-- What to work on --
An exact copy of the listing below is needed, with no pictures in it.

-- Provided data --
Content starts

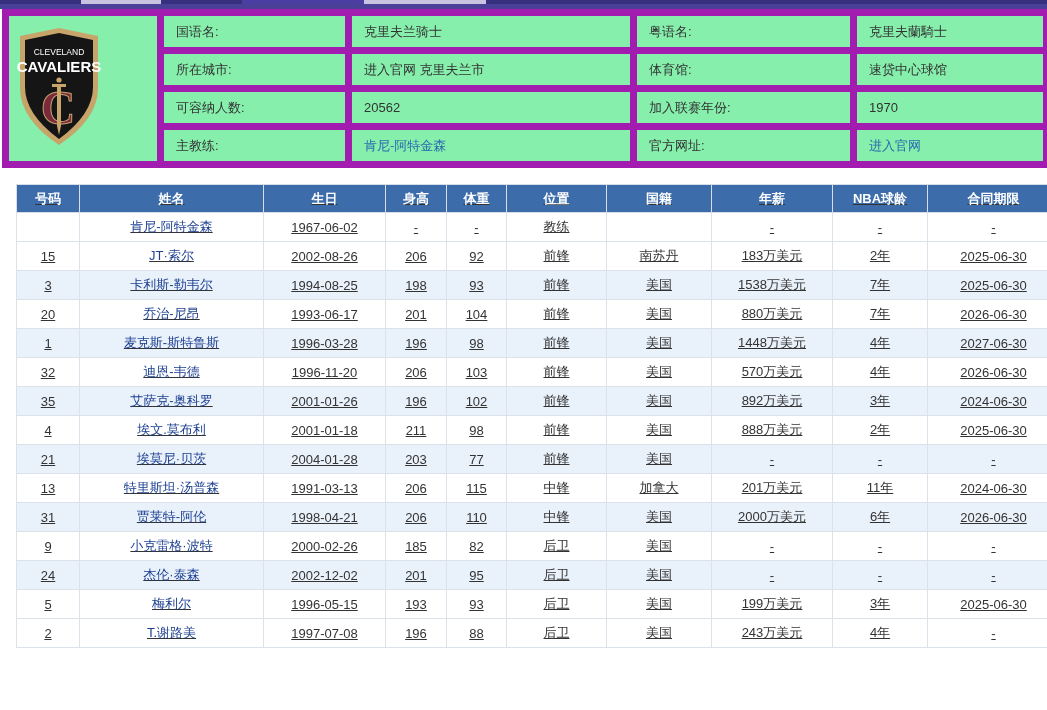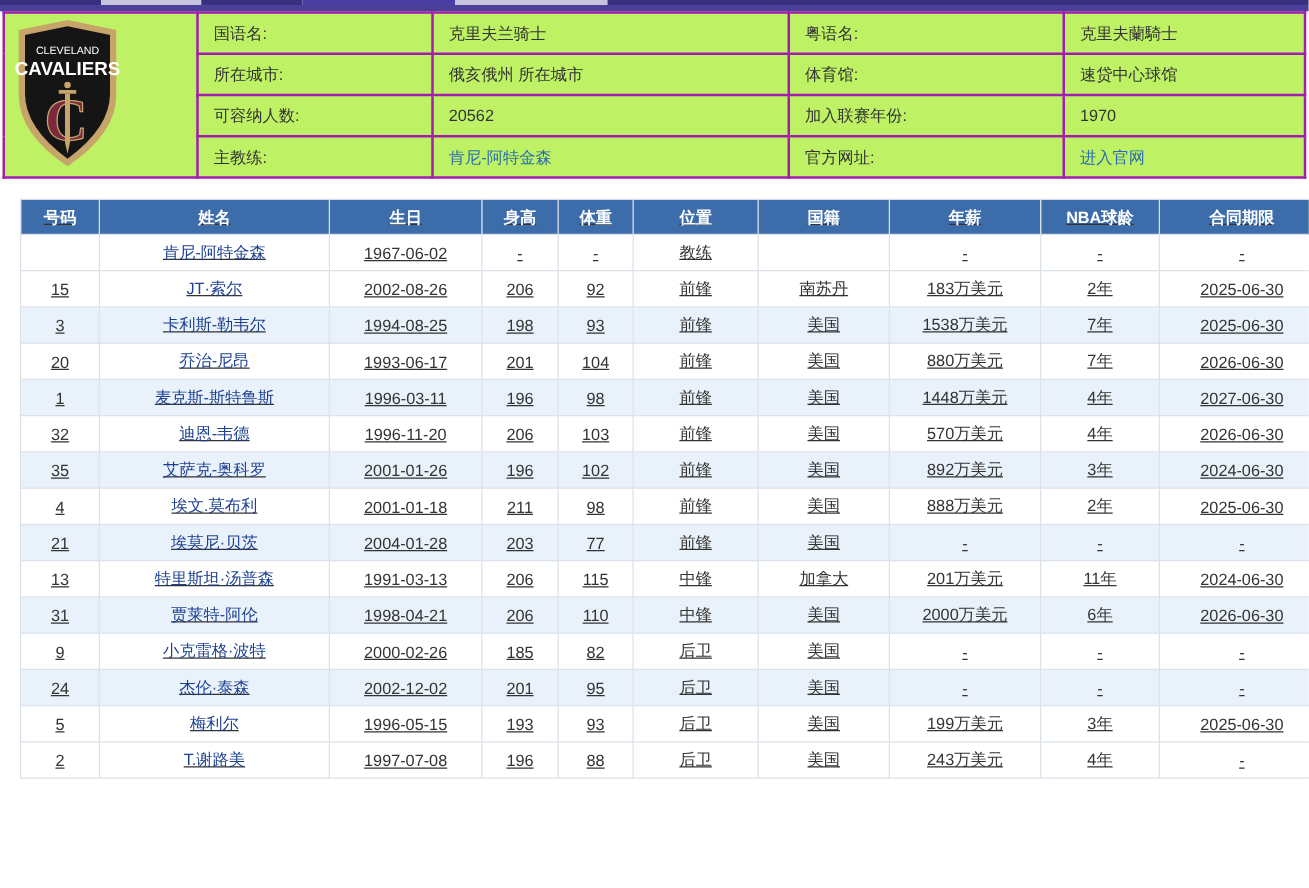"国语名:" table.info td { background: #bef264 -> #86efac; border: 2px solid #a21caf -> 7px solid #a21caf }
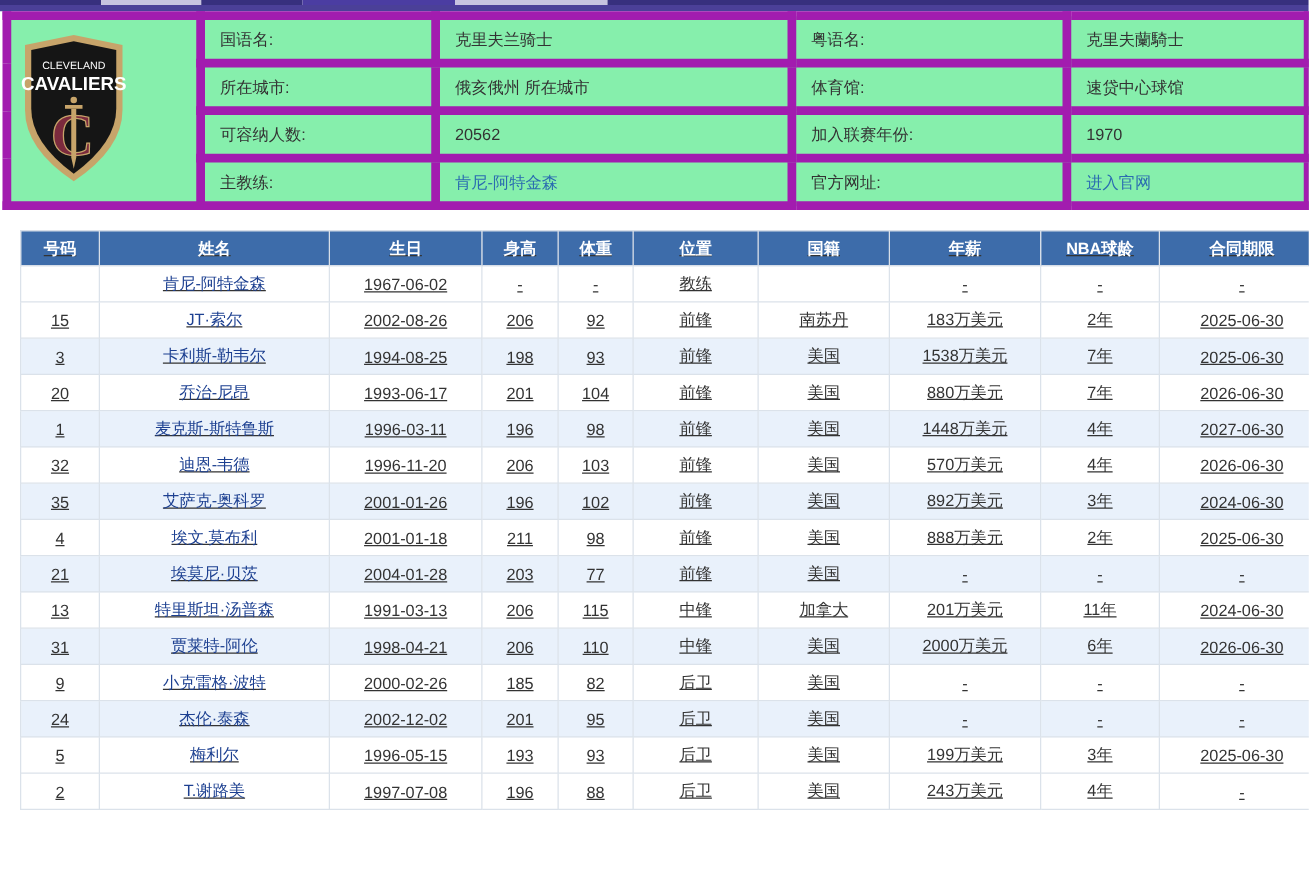"俄亥俄州 所在城市" td { text: 俄亥俄州 所在城 -> 进入官网 克里夫兰 }
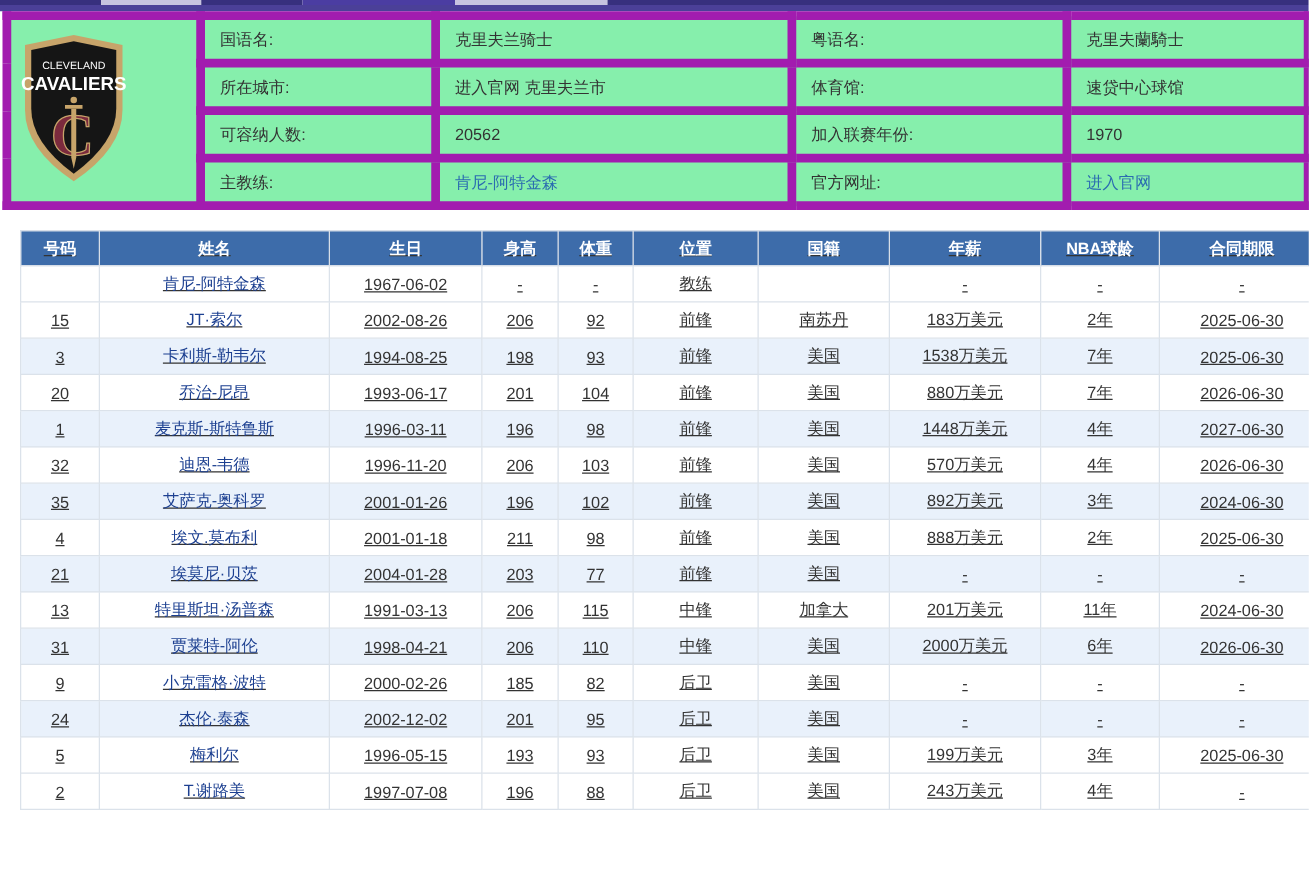"1996-03-11" td { text: 1996-03-11 -> 1996-03-28 }
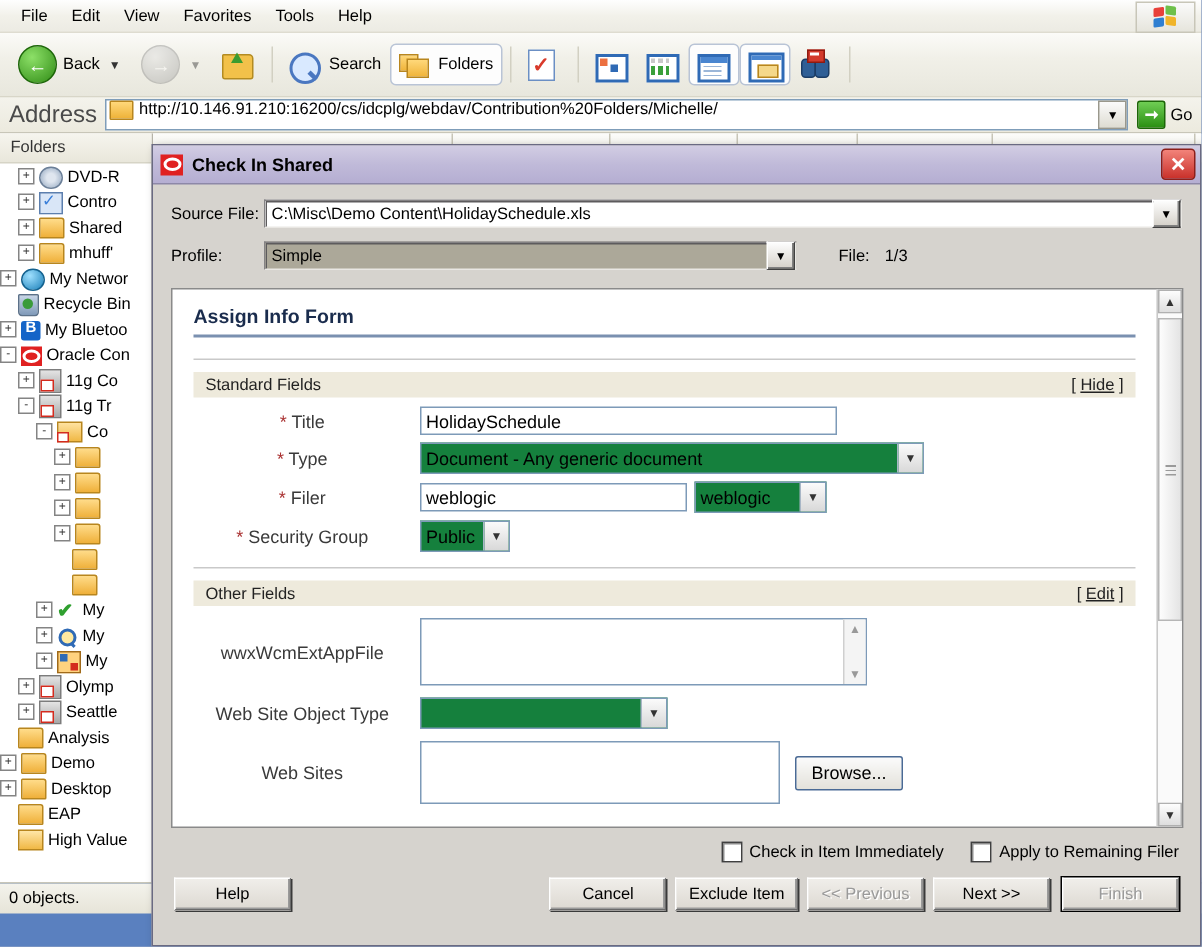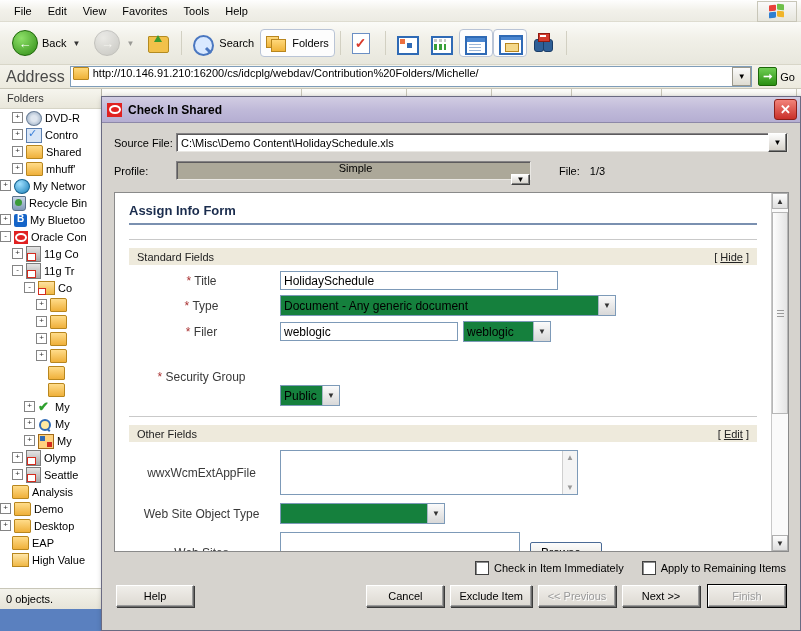"Simple" .profilebox { flex-direction: column -> none }
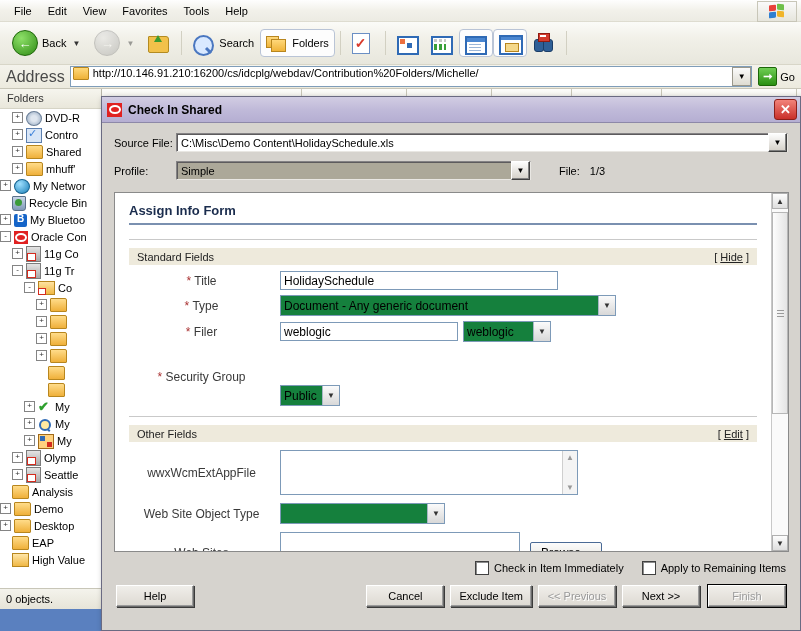"Public" div.sel { margin-top: 38px -> none }
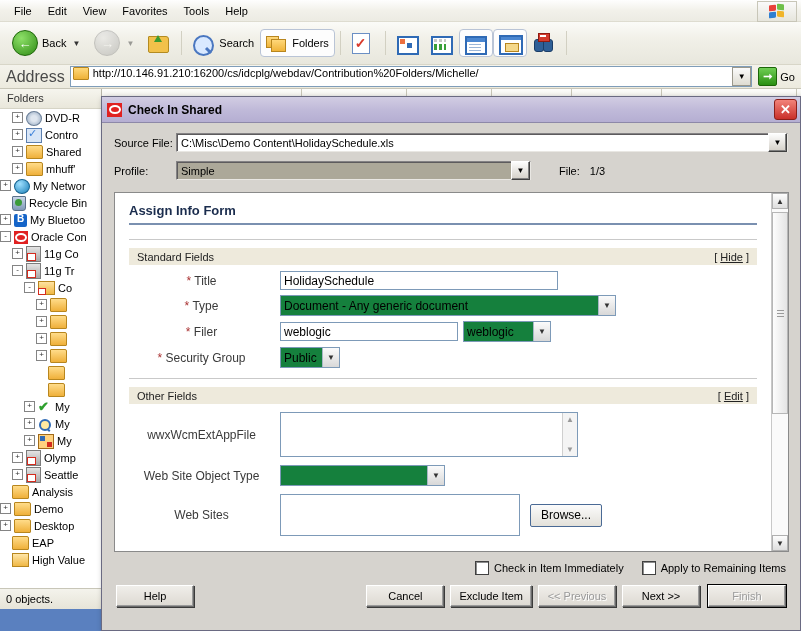"Apply to Remaining Items" span { text: Items -> Filer }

Content ends

-- Solution for this exercise --
"国语名:" table.info td { background: #bef264 -> #86efac; border: 2px solid #a21caf -> 7px solid #a21caf }
"俄亥俄州 所在城市" td { text: 俄亥俄州 所在城 -> 进入官网 克里夫兰 }
"1996-03-11" td { text: 1996-03-11 -> 1996-03-28 }
"Simple" .profilebox { flex-direction: column -> none }
"Public" div.sel { margin-top: 38px -> none }
"Apply to Remaining Items" span { text: Items -> Filer }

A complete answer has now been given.